Wednesday Webinars – Now one a month and possibly moving to the third Wednesday each month

We still need topic suggestions – so far we have  ‘Working with COVID – the practicalities’,  ‘Working with Trauma’,  ‘Attachment theory and FS’,  ‘Storytelling and FS – the whys and ways’.

Jon then introduced the theme of research, and Sara Knight.

“Why do your own research when there is so much out there?”

Sara Knight

Sarah kindly provided her notes for the webinar below.

There isn’t. There’s many reasons: Covid, the Campaign. Now is the time to do it.

The only way to get people to subscribe to the FS ethos is through research.

3 layers of research

Peer reviewed – journals. Very hard work. Every academic has to generate this, so if you do the research data, it helps them with offering data for their analysis. The REF counts the number of good papers which translates into money for the university.

If you read an academic paper, the research takes two years.

Articles – in professional magazines. Books.

Pretty sound but wouldn’t stand up to intense interrogation.

Used for informing, PGCEs and Forest School leader training.

Can be done quicker.

Basic Advocacy -should be done now. Anecdotal evidence. Talking to parents/teachers. Not sound research but the things that make Forest School come alive. Can be used to illustrate the research. Everyone should be doing it, and doing it now.

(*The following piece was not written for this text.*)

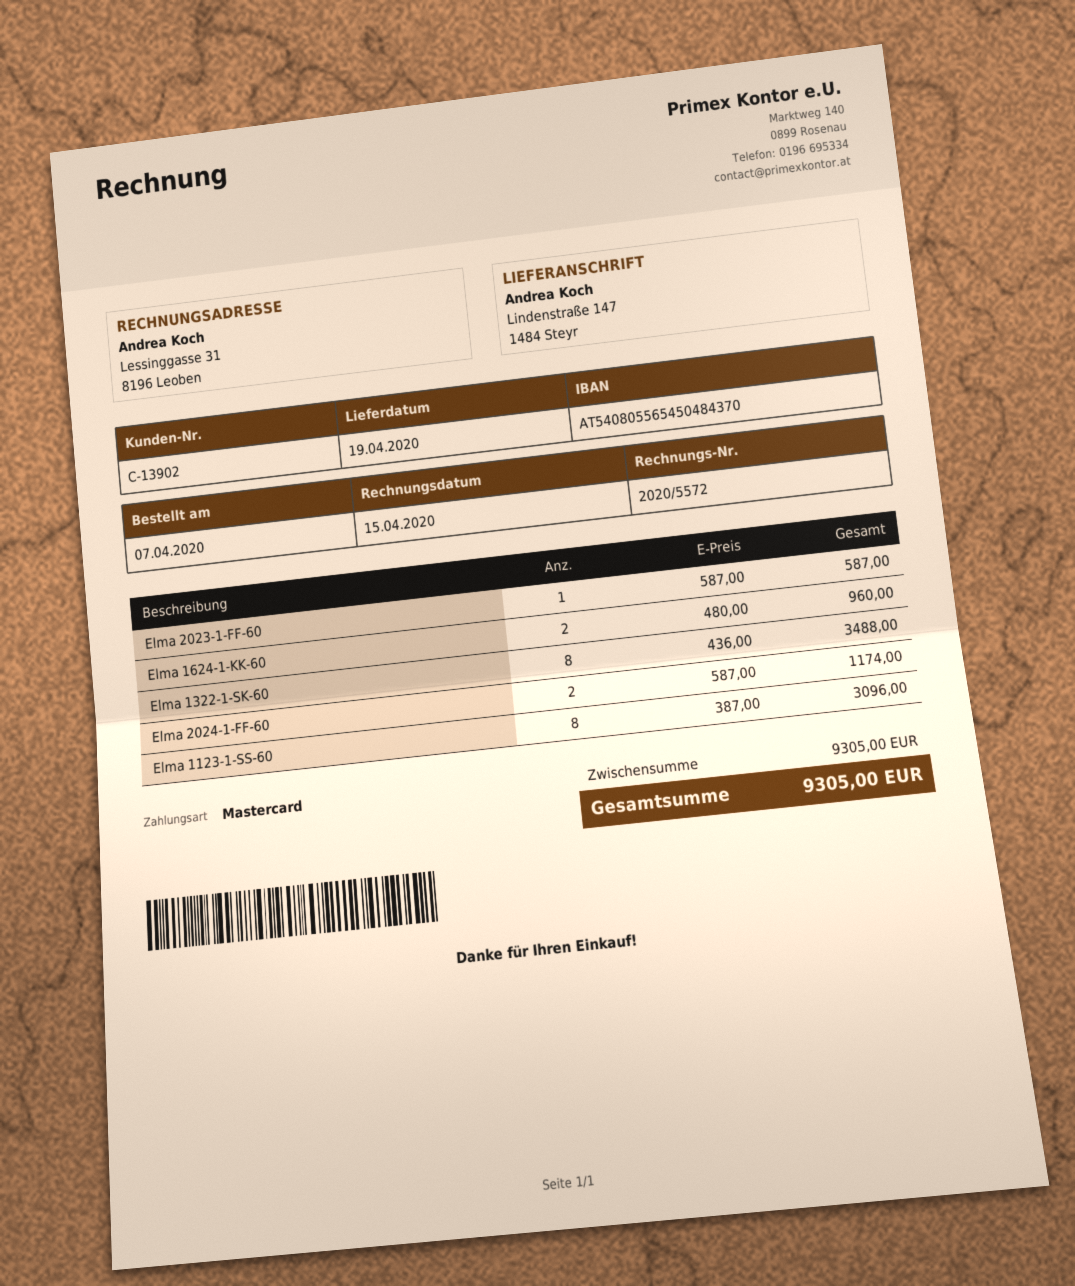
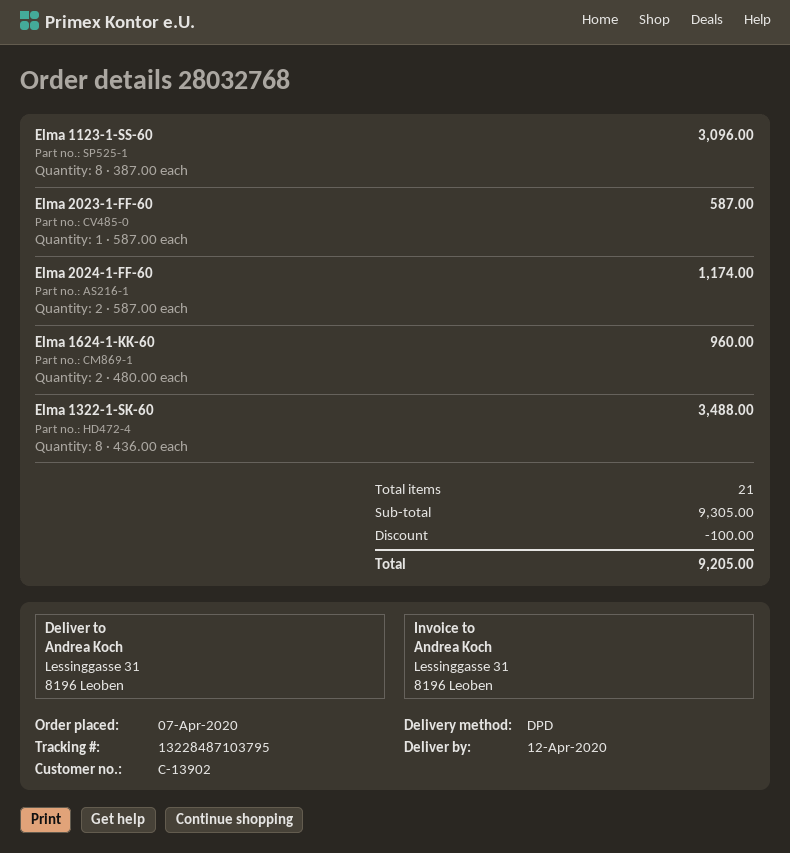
delivery date: 2020-04-19 -> 2020-04-12
ship to: Lindenstraße 147, 1484 Steyr -> Lessinggasse 31, 8196 Leoben
discount: none -> 100.00
total: 9305.00 -> 9205.00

Its much easier to lay groundwork first.

Essential questions to consider with own action research

1. What do I want to know/want others to know?

Impact of Transitional points? Trauma? Maybe you want to know about how it builds resilience or social inclusion? Counteracting obesity?

How do we prove these with data? Focus on one element – relevant to setting/practice/location?

How is it relevant to my world? How do I know what happens? Records? Time/duration/location of settings?

All variables in research – what you’re measuring, and variables that affect

Note all the variables that affect your research.

2. Decision making process? Who is making this happen?

Children’s voices. How do we capture children’s voices? Technology? Selfies etc.

3.  What are the variables and what type of Data collection – this can be child led too.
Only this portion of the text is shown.